Carrie Bodenburg was fast asleep on her couch early Tuesday morning when her 18-year-old son raced up the stairs and shook her awake.
There was water in the basement, he told her. Lots of it.
Figuring it was nothing a towel or two couldn’t fix, Bodenburg roused herself from the couch and trailed her son to the basement door.
She soon realized a towel wouldn’t do — water was gushing out of the utility room’s toilet, sink and vanity, and it didn’t appear to be slowing down. Within 20 minutes, Bodenburg said, her whole finished basement was submerged up to her knees in brown, murky water.
“There was nothing you could do,” she said Tuesday afternoon, wrapped in a green sweater as she stood in her kitchen. Wet hand towels, cardboard boxes and various valuables rescued from the flood were strewn on the floor around her slipper-clad feet. “Fast and furious, that’s how I would describe this.”
Bodenburg’s house was one of an estimated 50 that came into contact with sewage and floodwater resulting from a water main that broke at about 1 a.m. Tuesday. About 27 of those homes have asked for assistance, and some households were displaced because of heating issues, according to a news release from the Eau Claire Police Department.
The break occurred on Eau Claire’s west side, affecting three blocks of houses between Ninth and 11th streets from Cedar Street north to Gilbert Street, according to a map the city released. The incident left some homes without a working furnace and significant water damage.
City officials expect a few water main breaks during each winter season, said Lane Berg, the city’s utilities superintendent. They occur when the weather warms up and the ground starts to shift, but they usually don’t cause any damage to residences, he said.
In this circumstance, however, the breakage happened near a sewer manhole and the pipe couldn’t handle the “extreme flow,” Berg said. That caused the water to back up into homes.
“It predates me,” Berg said of the last time a water main break this size happened in Eau Claire. He’s worked for the city for almost 22 years. “I’ve never seen anything to this extent.”

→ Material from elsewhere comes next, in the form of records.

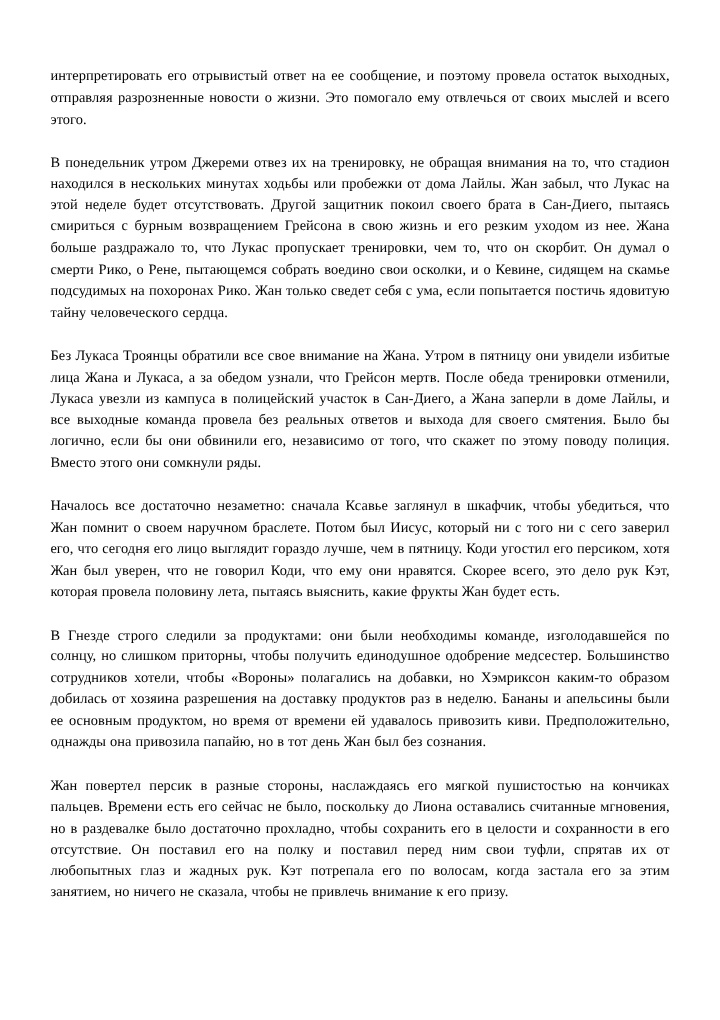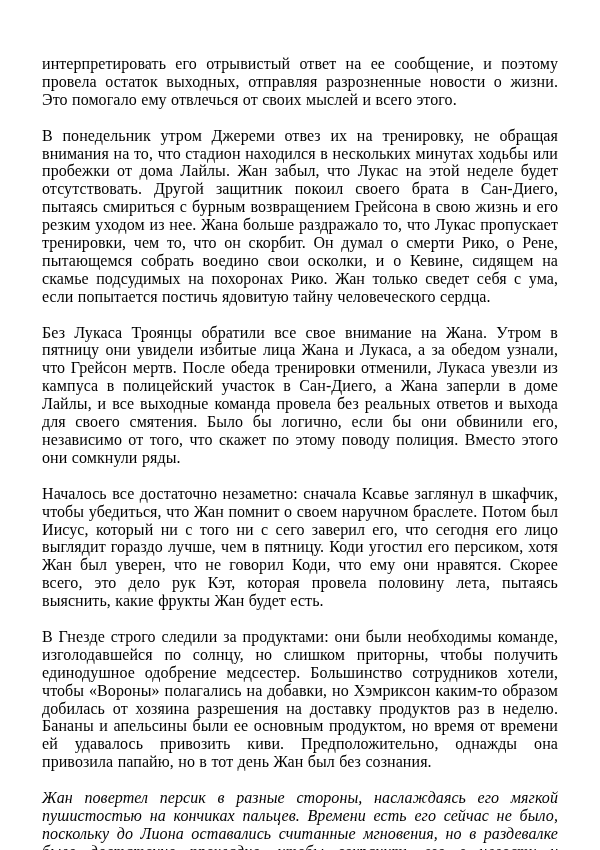--- a/index.html
+++ b/index.html
@@ -22,33 +22,32 @@
     background: #ffffff;
     box-sizing: border-box;
   }
   .text-column {
     position: absolute;
     left: 42px;
     top: 55px;
     width: 516px;
   }
   .para {
-    font-size: 16px;
+    font-size: 12px;
     line-height: 17.9px;
     text-align: justify;
     text-justify: inter-word;
     margin: 0 0 17.9px 0;
     color: #000000;
     hyphens: none;
     word-spacing: 0.02em;
     letter-spacing: 0.005em;
   }
   .para:last-child {
     margin-bottom: 4px;
-    font-style: italic;
   }
 </style>
 </head>
 <body>
 
 <div class="page">
   <div class="text-column">
     <p class="para">интерпретировать его отрывистый ответ на ее сообщение, и поэтому провела остаток выходных, отправляя разрозненные новости о жизни. Это помогало ему отвлечься от своих мыслей и всего этого.</p>
     <p class="para">В понедельник утром Джереми отвез их на тренировку, не обращая внимания на то, что стадион находился в нескольких минутах ходьбы или пробежки от дома Лайлы. Жан забыл, что Лукас на этой неделе будет отсутствовать. Другой защитник покоил своего брата в Сан-Диего, пытаясь смириться с бурным возвращением Грейсона в свою жизнь и его резким уходом из нее. Жана больше раздражало то, что Лукас пропускает тренировки, чем то, что он скорбит. Он думал о смерти Рико, о Рене, пытающемся собрать воедино свои осколки, и о Кевине, сидящем на скамье подсудимых на похоронах Рико. Жан только сведет себя с ума, если попытается постичь ядовитую тайну человеческого сердца.</p>
     <p class="para">Без Лукаса Троянцы обратили все свое внимание на Жана. Утром в пятницу они увидели избитые лица Жана и Лукаса, а за обедом узнали, что Грейсон мертв. После обеда тренировки отменили, Лукаса увезли из кампуса в полицейский участок в Сан-Диего, а Жана заперли в доме Лайлы, и все выходные команда провела без реальных ответов и выхода для своего смятения. Было бы логично, если бы они обвинили его, независимо от того, что скажет по этому поводу полиция. Вместо этого они сомкнули ряды.</p>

Repair personnel fixed the break early Tuesday and worked throughout the day to clear basements that in some cases were flooded up to 3 feet with sewage and water. City workers knocked on doors to find out what services residents needed and provided them with a list of available heating and cooling companies and cleaning services. They also provided dumpsters for debris.
The American Red Cross is assisting with cleaning supplies for residents.
The Eau Claire City-County Health Department urged affected residents to wear boots and rubber gloves and to wash hands frequently during the cleanup process as well as disinfect surfaces. The area’s drinking water was declared safe, according to the city.
People with questions can call the city at 715-839-4921.
The city doesn’t yet know to what extent it can lend financial help — it encouraged homeowners to contact their individual insurance company to learn their options.
Money was the main thought flooding Bodenburg’s mind as her basement filled with water, which she said didn’t stop until about 2 a.m.
“I was thinking, ‘How am I going to afford to fix all of this? Am I going to lose everything?’ “ she said, suction noises gurgling up from the basement as a crew worked to drain the 18 inches of water that had accumulated there. “I’m fortunate that my insurance plan has some coverage.”
Bodenburg said she’ll probably have to replace her furnace, washer and dryer. She also lost furniture.
Across the street from Bodenburg, Karen Olson didn’t need a drainage crew because the 3 feet of water that filled her basement had left on its own through her home’s drain system. Even so, her basement’s helter-skelter appearance and dirt ring along the walls revealed the water’s presence.
She’s not yet sure what she’s lost but thinks she’ll need a new washer and dryer — the floodwater had lifted her washing machine up and left it tilted on its side — as well as a new furnace. She’s afraid to check on the condition of the books she was in the middle of writing, which also were in the area of the flooding.
“I’ve been working on this doggone basement,” Olson said with a huff and a shrug on Tuesday afternoon. “It’s no good.”